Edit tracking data
◇ ◇ ◇ ◇ ◇ ◇ ◇
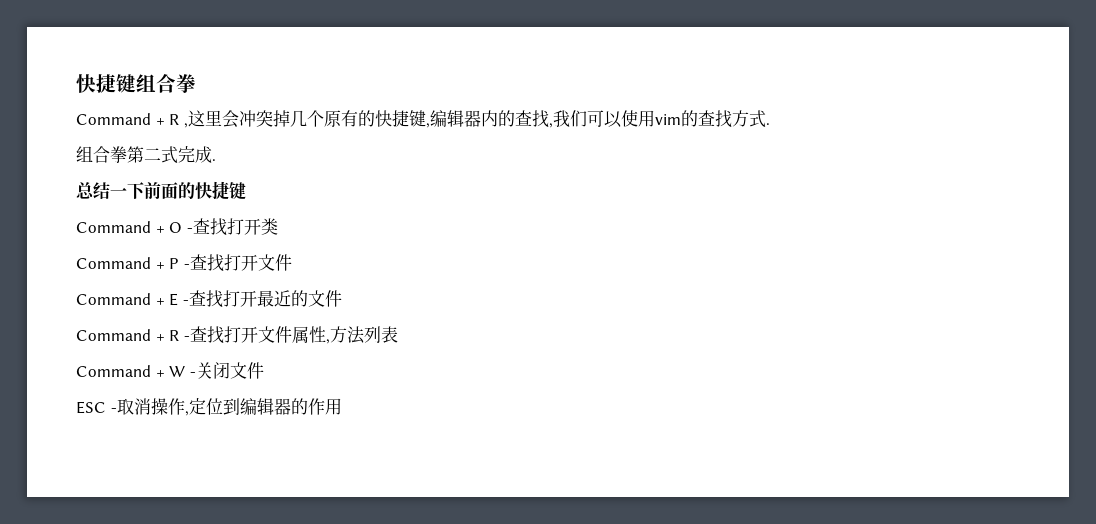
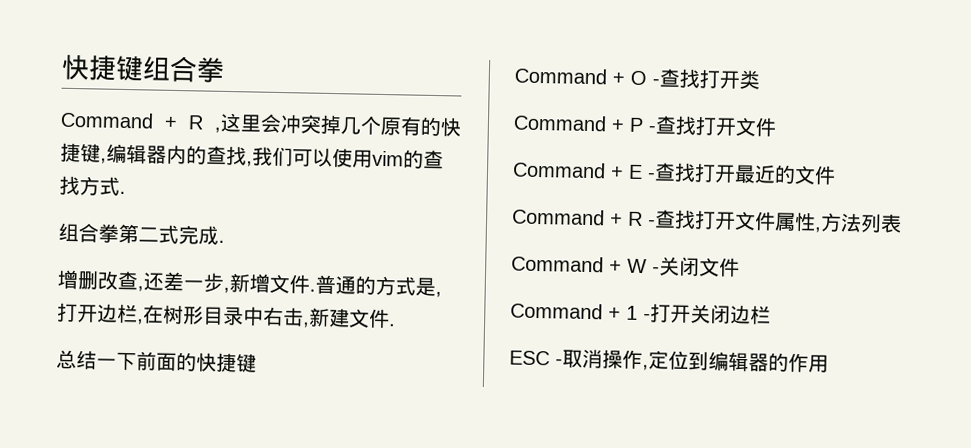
(216, 160) none -> [57,269,442,298] [57,302,396,329] // 增删改查,还差一步,新增文件.普通的方式是,打开边栏,在树形目录中右击,新建文件.
(264, 370) none -> [510,302,771,325] // Command + 1 -打开关闭边栏

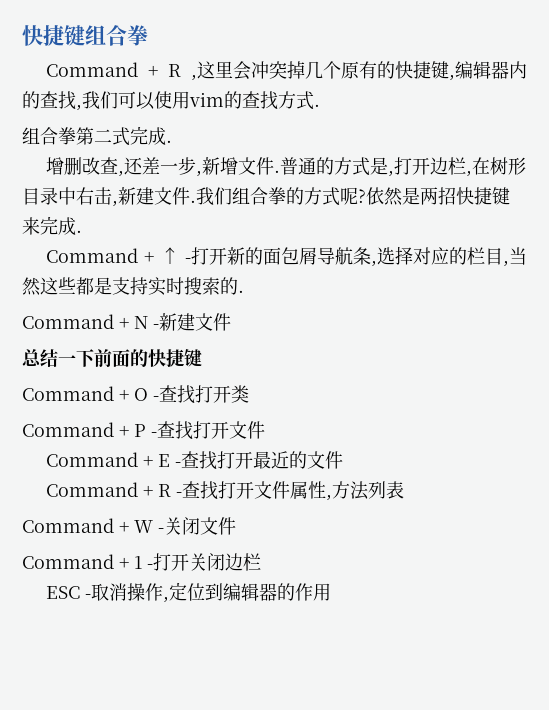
(396, 325) none -> [196,187,510,206] [22,216,82,235] [45,246,527,267] [22,277,244,296] [22,313,231,331] 我们组合拳的方式呢?依然是两招快捷键来完成. // Command + ↑ -打开新的面包屑导航条,选择对应的栏目,当然这些都是支持实时搜索的. // Command + N -新建文件

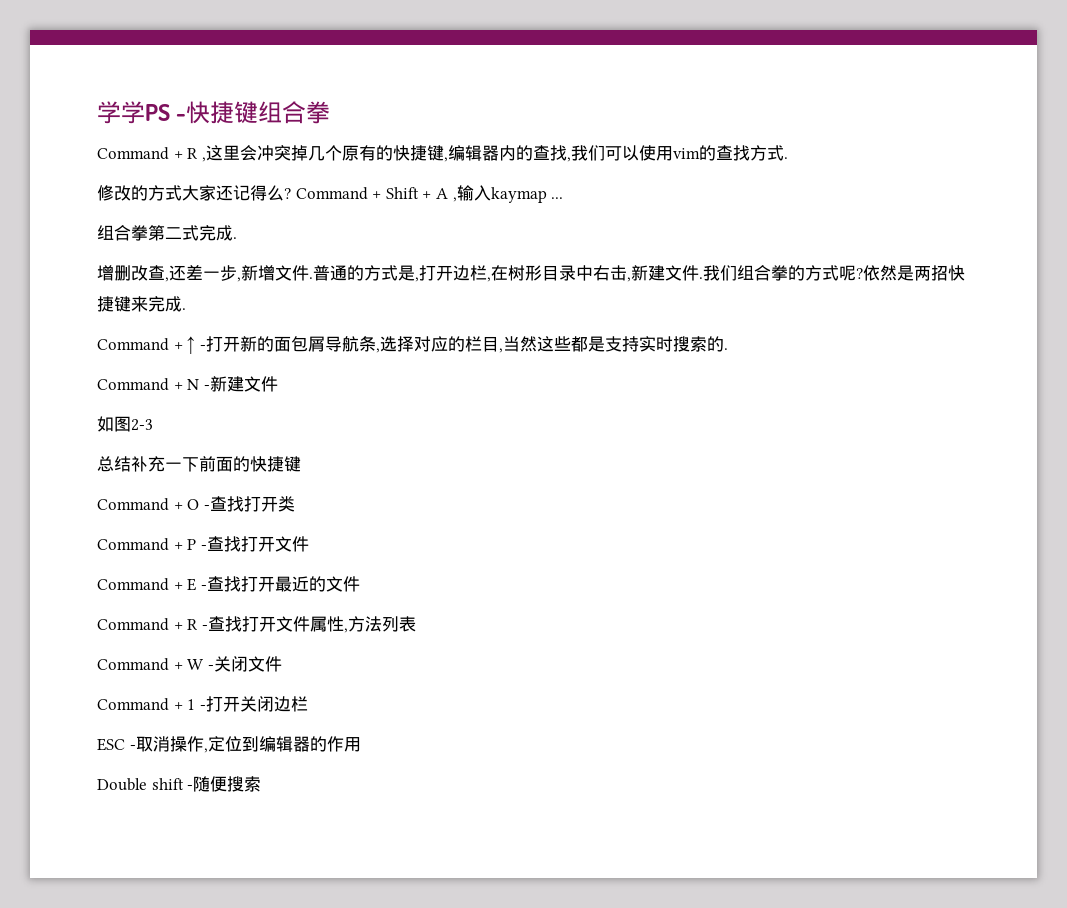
(22, 35) none -> [97,101,187,124] 学学PS -
(320, 105) none -> [97,185,564,203] // 修改的方式大家还记得么? Command + Shift + A ,输入kaymap ...
(231, 322) none -> [97,416,153,432] // 如图2-3
(58, 358) none -> [131,456,165,472] 补充
(331, 592) none -> [97,776,262,792] // Double shift -随便搜索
◇ ◇ ◇ ◇ ◇ ◇ ◇
The problem: From the entries above, extract each line containing "Command".

Finished exercise:
(264, 370) none -> [510,302,771,325] // Command + 1 -打开关闭边栏
(396, 325) none -> [196,187,510,206] [22,216,82,235] [45,246,527,267] [22,277,244,296] [22,313,231,331] 我们组合拳的方式呢?依然是两招快捷键来完成. // Command + ↑ -打开新的面包屑导航条,选择对应的栏目,当然这些都是支持实时搜索的. // Command + N -新建文件
(320, 105) none -> [97,185,564,203] // 修改的方式大家还记得么? Command + Shift + A ,输入kaymap ...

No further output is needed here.